Mexico has a large gap of medical specialists, said Minister of Health Jorge Alcocer Varela. The country needs 154,786 doctors to achieve OECD’s recommendation of 3.2 specialists for every 1,000 citizens. Specialists are urgently needed in Veracruz’s rural areas such as la Huasteca, Montaña and Papaloapan-Olmeca. The lack of health professionals is a critical problem for those living in this region, especially because the area lacks pediatricians. 

To address this need, the Mexican Government called for specialists from all around Mexico to work in the region. Of the 13,765 job postings, a total of 9,725 openings were still available by May 31. The postings will close on June 3. Zoé Robledo, General Director, Mexican Institute of Social Security (IMSS), also pointed out that 3,390 out of the 9,725 open vacancies pertain to localities with under 200,000 habitants. 

President Andrés Manuel López Obrador had previously announced an alliance to recruit 500 Cuban doctors. When announced, the decision was highly controversial. For example, Andrés Castañeda, Coordinator, Nosotrxs´ Health and Wellness Cause, said that doctor availability is not a problem when staffing rural medical facilities; the main obstacle is the insecurity that these rural zones face daily. “These places must be safe and have the necessary supplies, infrastructure and equipment to be able to address any kind of situation,” said Castañeda. 
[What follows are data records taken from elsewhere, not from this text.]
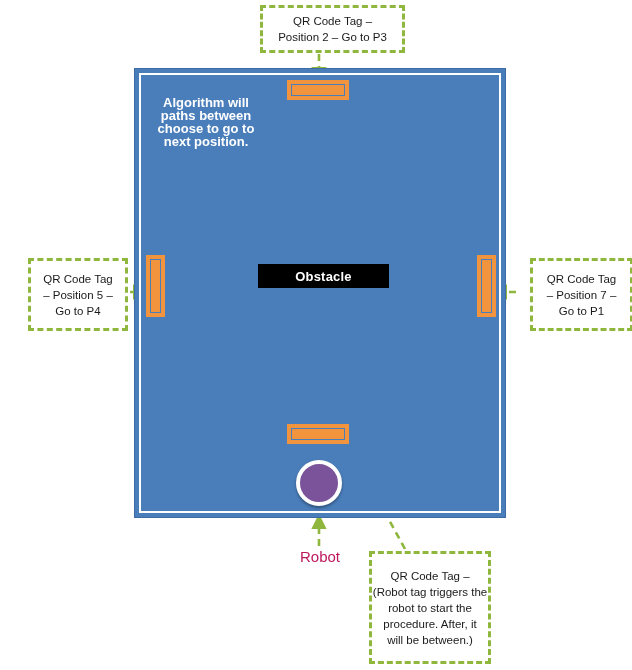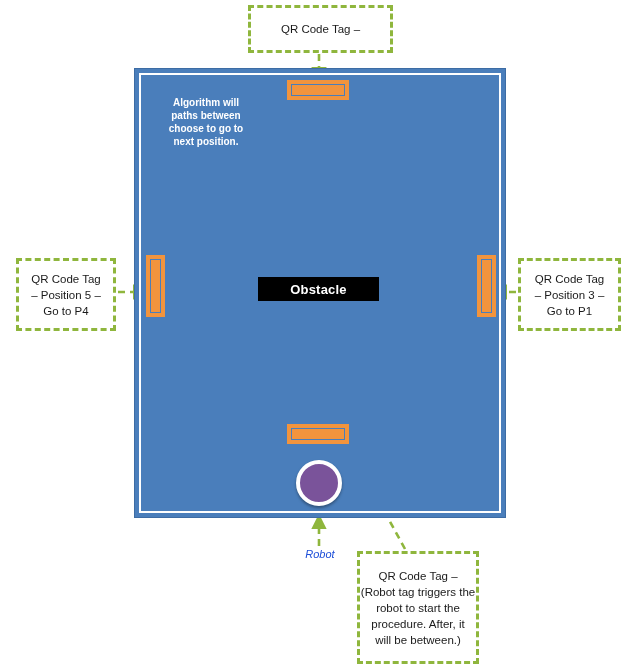"QR Code Tag –" .note { margin-left: none -> 12px }
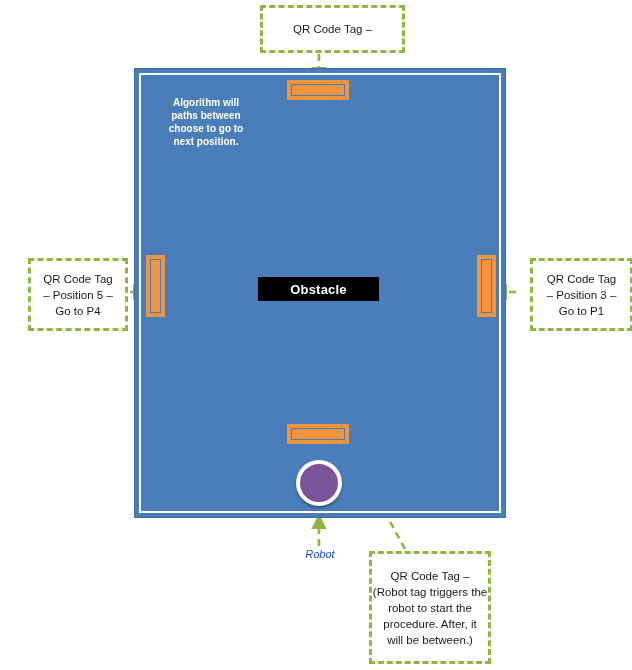"Position 2 – Go to" span.ln { html: none -> <span>Position 2 – Go to P3</span> }
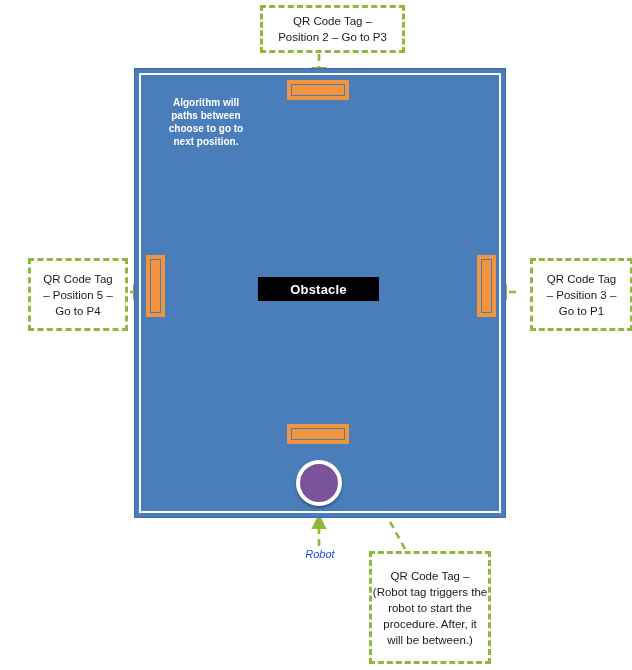"Algorithm will" #algo-text { font-size: 10px -> 13px }
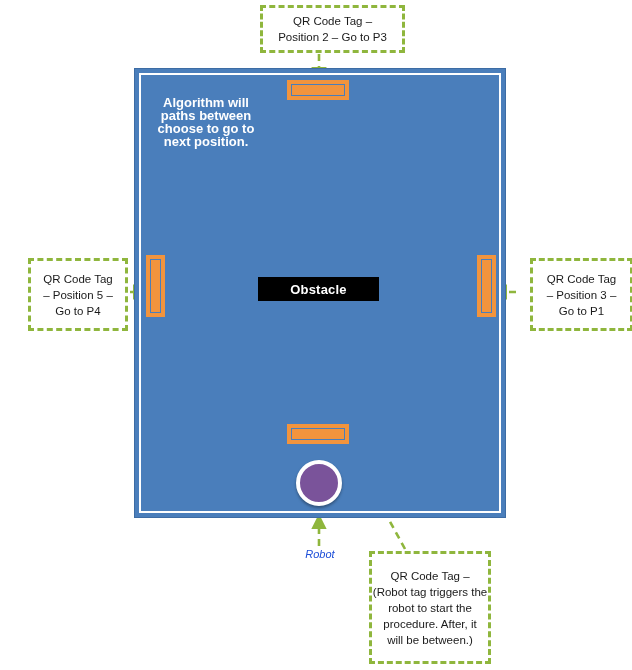"Obstacle" #obstacle { top: 277px -> 264px; width: 121px -> 131px }
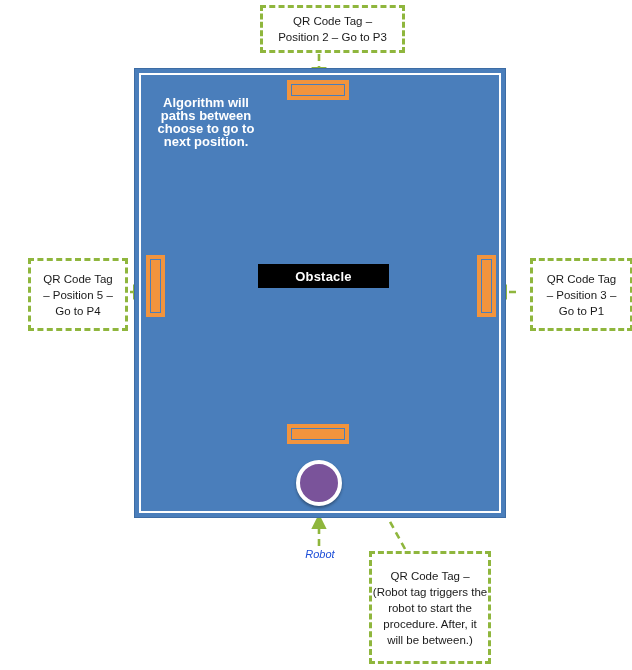"– Position 3 –" span.ln { text: 3 -> 7 }
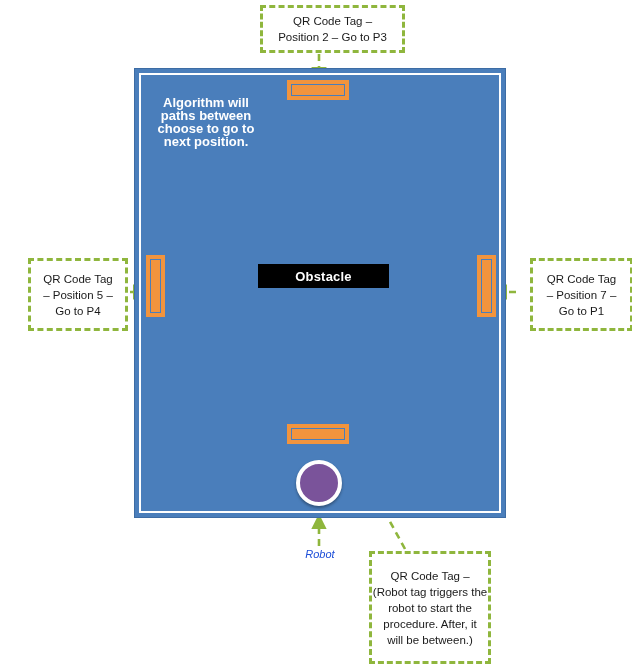"Robot" #robot-label { color: #1d4ed8 -> #be185d; font-size: 11px -> 15px; font-style: italic -> none }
According to INEGI, Mexico has on average 2.8 doctors and specialists per 1,000 habitants, but their distribution varies widely. Mexico City, for example, has an average of 4.7 doctors per 1,000 habitants, while Chiapas has only 1.2 doctors. 

Small cities not located in rural areas are also failing to attract doctors, said Robledo. These include: Taxco, Guerrero; Cuautla, Morelos; Boca del Rio, Veracruz, and Zacatecas, Zacatecas. “[These municipalities] are not receiving interest from the physicians who are registering, 38 percent of open vacancies are in Chiapas, Michoacan and the state of Veracruz,” said Robledo.